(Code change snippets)
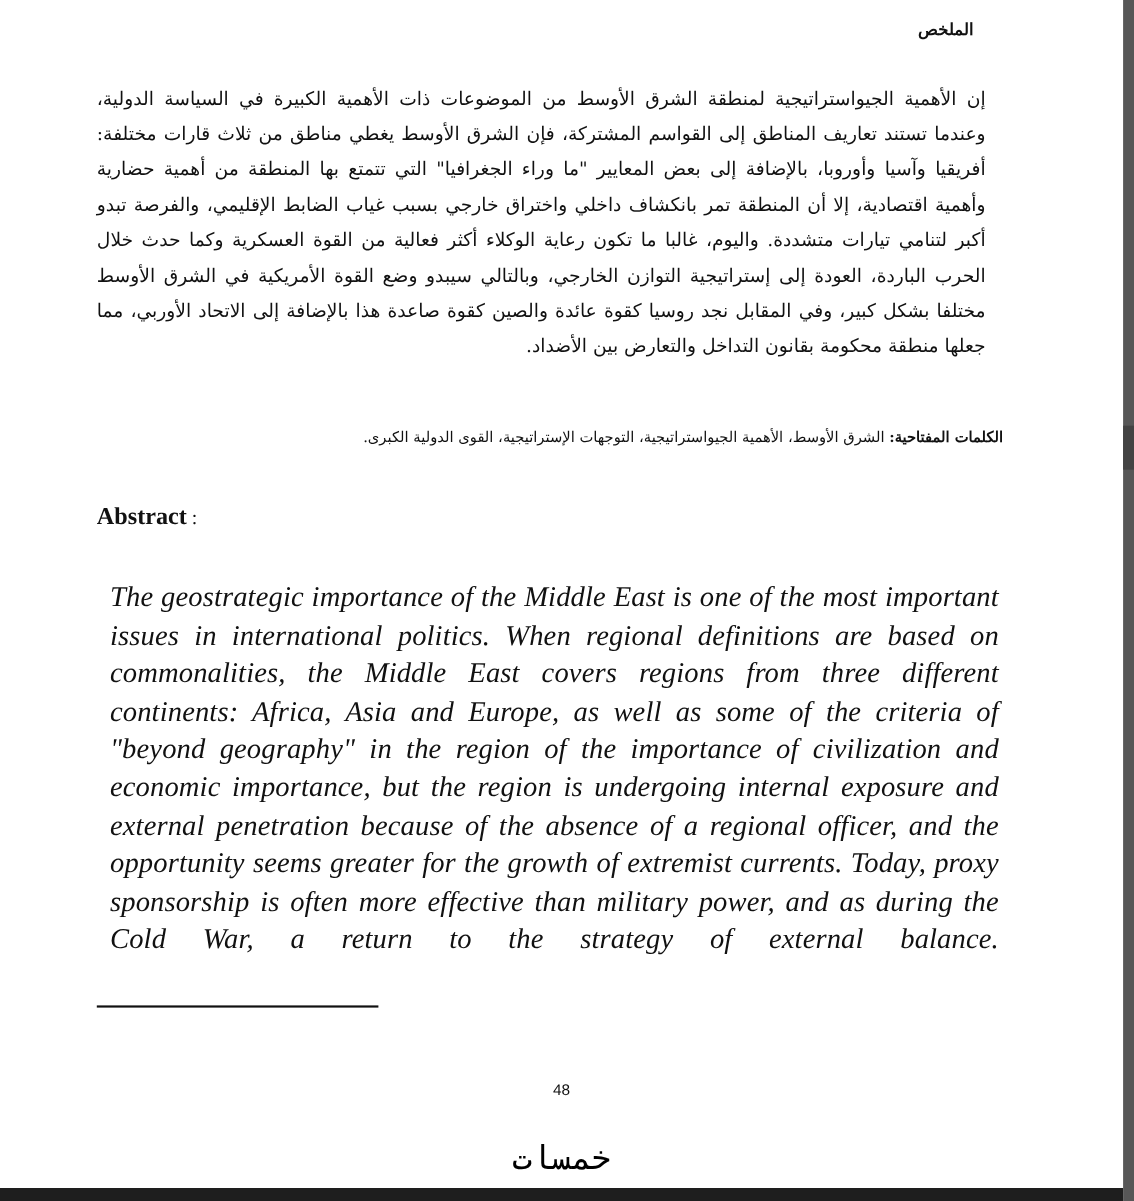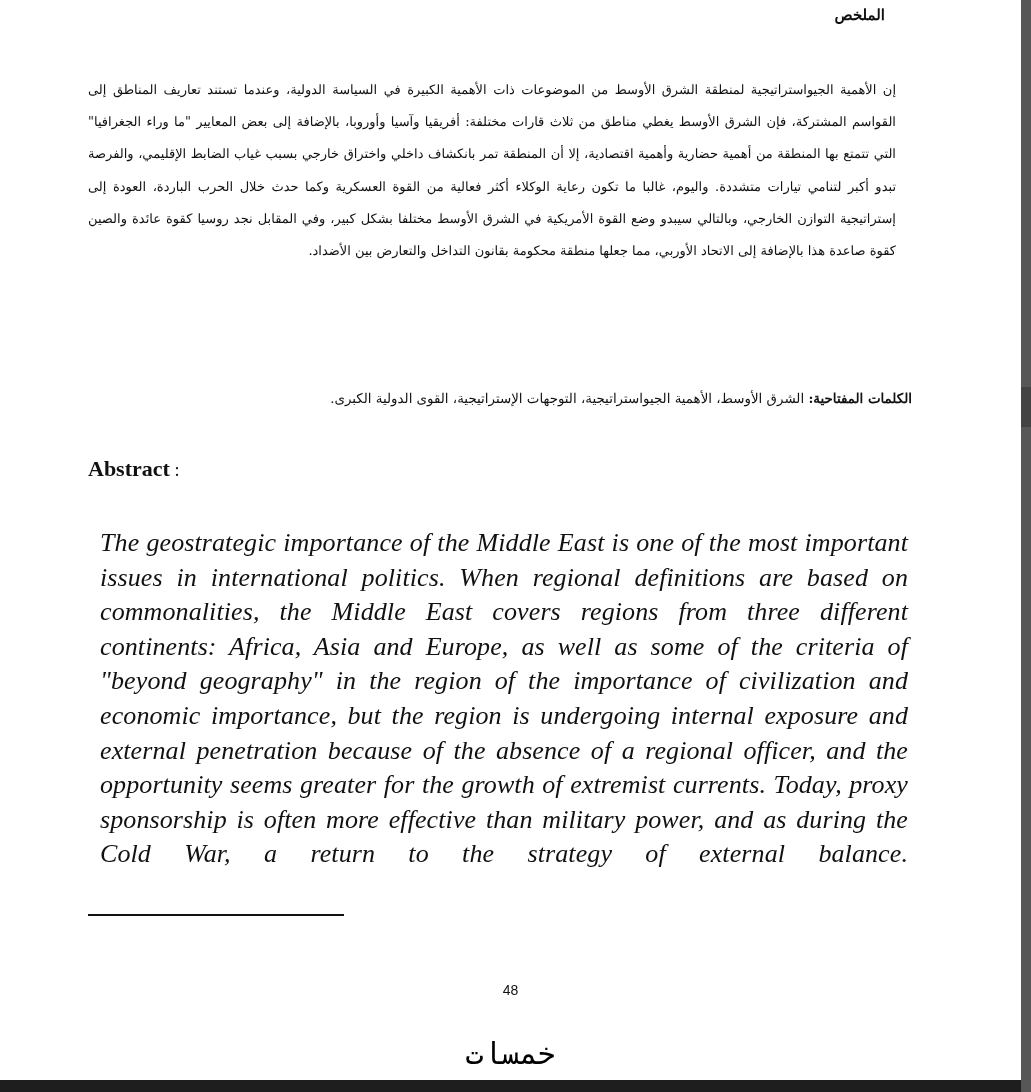--- a/index.html
+++ b/index.html
@@ -43,36 +43,36 @@
       position: absolute;
       left: 0;
       bottom: 0;
       width: 1021px;
       height: 12px;
       background: #1e1e1e;
     }
     .ar-heading {
       position: absolute;
       right: 136px;
-      top: 6px;
+      top: 18px;
       direction: rtl;
       font-family: "DejaVu Serif", serif;
       font-weight: bold;
       font-size: 15px;
     }
     .ar-abstract {
       position: absolute;
       left: 88px;
       top: 74px;
       width: 808px;
       direction: rtl;
       text-align: justify;
       text-align-last: right;
       font-family: "DejaVu Serif", serif;
-      font-size: 13px;
+      font-size: 17px;
       line-height: 32.2px;
       margin: 0;
     }
     .ar-keywords {
       position: absolute;
       left: 88px;
       top: 368px;
       width: 808px;
       direction: rtl;
       text-align: right;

| Directions for this task |
Check each line in the records above for the word "right". Return those that have it.

| Response to the exercise |
       right: 136px;
       text-align-last: right;
       text-align: right;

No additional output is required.